Goal of the exercise
Whenever the string "none" turns up in a line of the data below, copy that line.

Available data
%%
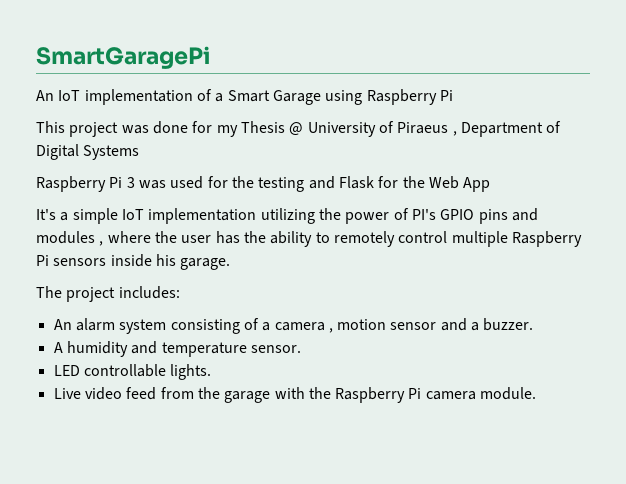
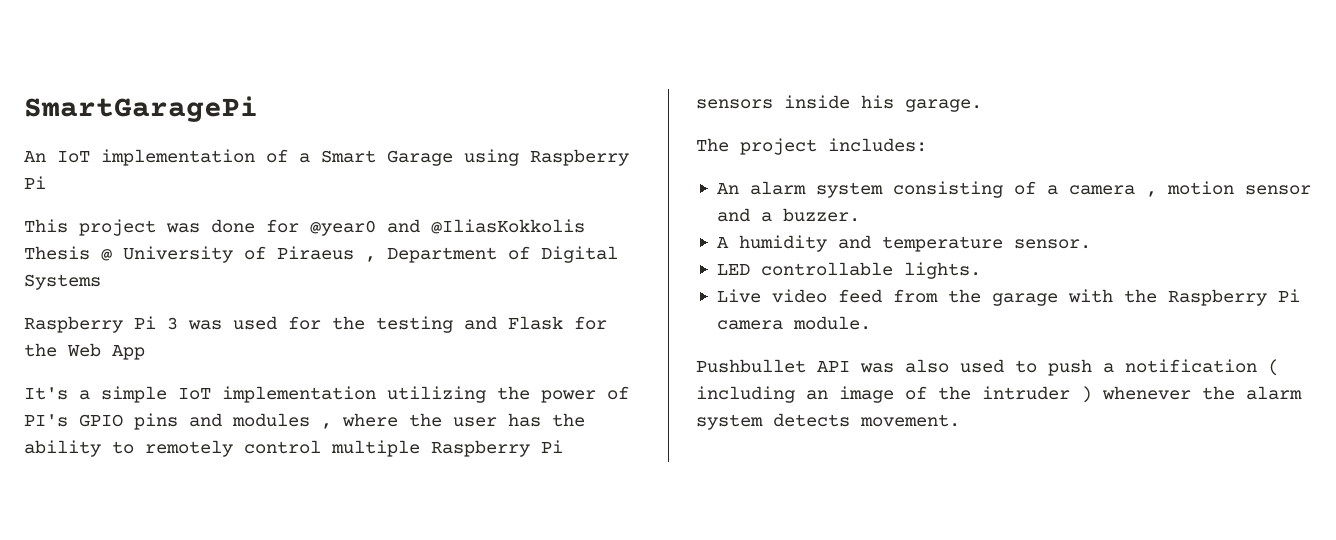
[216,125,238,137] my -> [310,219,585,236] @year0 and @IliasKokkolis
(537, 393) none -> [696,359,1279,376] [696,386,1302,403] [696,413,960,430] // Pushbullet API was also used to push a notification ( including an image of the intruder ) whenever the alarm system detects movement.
%%
%%
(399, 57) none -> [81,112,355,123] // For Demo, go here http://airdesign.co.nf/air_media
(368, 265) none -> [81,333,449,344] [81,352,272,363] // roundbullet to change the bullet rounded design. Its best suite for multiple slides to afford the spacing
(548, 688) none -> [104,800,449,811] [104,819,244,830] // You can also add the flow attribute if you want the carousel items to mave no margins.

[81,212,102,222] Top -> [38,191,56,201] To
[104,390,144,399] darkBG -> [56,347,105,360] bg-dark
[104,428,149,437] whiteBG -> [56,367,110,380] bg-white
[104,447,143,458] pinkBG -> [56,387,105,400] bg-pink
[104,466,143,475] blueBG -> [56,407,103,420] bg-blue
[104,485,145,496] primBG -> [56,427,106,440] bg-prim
%%
%%
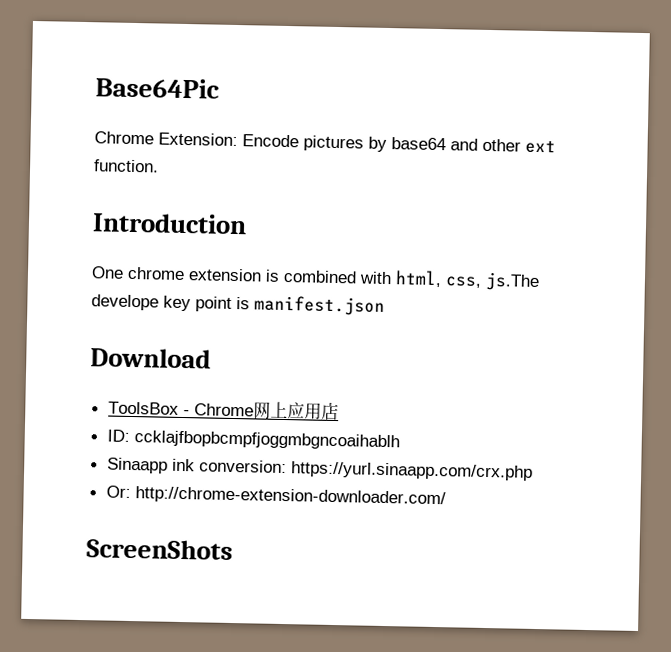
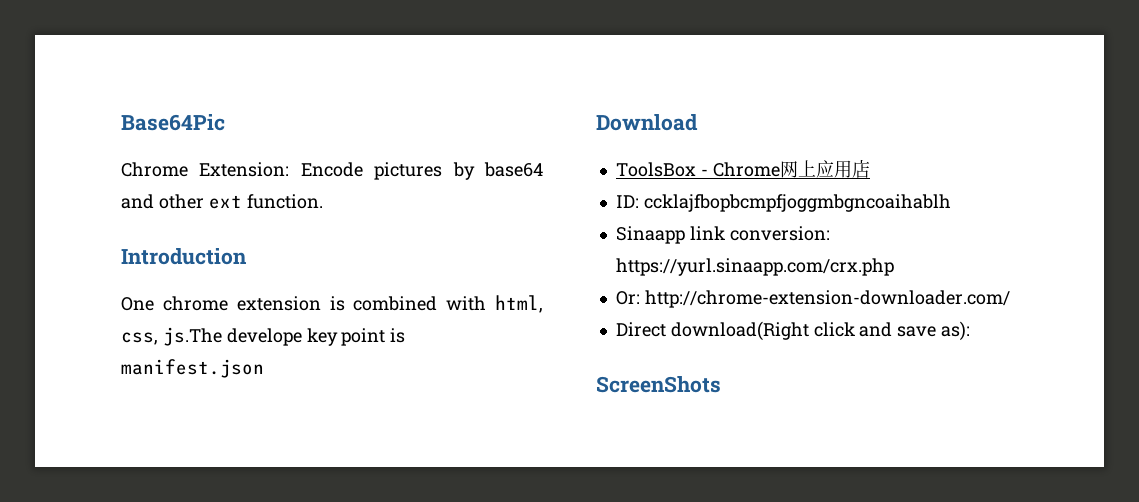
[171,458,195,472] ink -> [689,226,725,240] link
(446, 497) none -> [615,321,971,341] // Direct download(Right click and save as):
%%
Task solution
(537, 393) none -> [696,359,1279,376] [696,386,1302,403] [696,413,960,430] // Pushbullet API was also used to push a notification ( including an image of the intruder ) whenever the alarm system detects movement.
(399, 57) none -> [81,112,355,123] // For Demo, go here http://airdesign.co.nf/air_media
(368, 265) none -> [81,333,449,344] [81,352,272,363] // roundbullet to change the bullet rounded design. Its best suite for multiple slides to afford the spacing
(548, 688) none -> [104,800,449,811] [104,819,244,830] // You can also add the flow attribute if you want the carousel items to mave no margins.
(446, 497) none -> [615,321,971,341] // Direct download(Right click and save as):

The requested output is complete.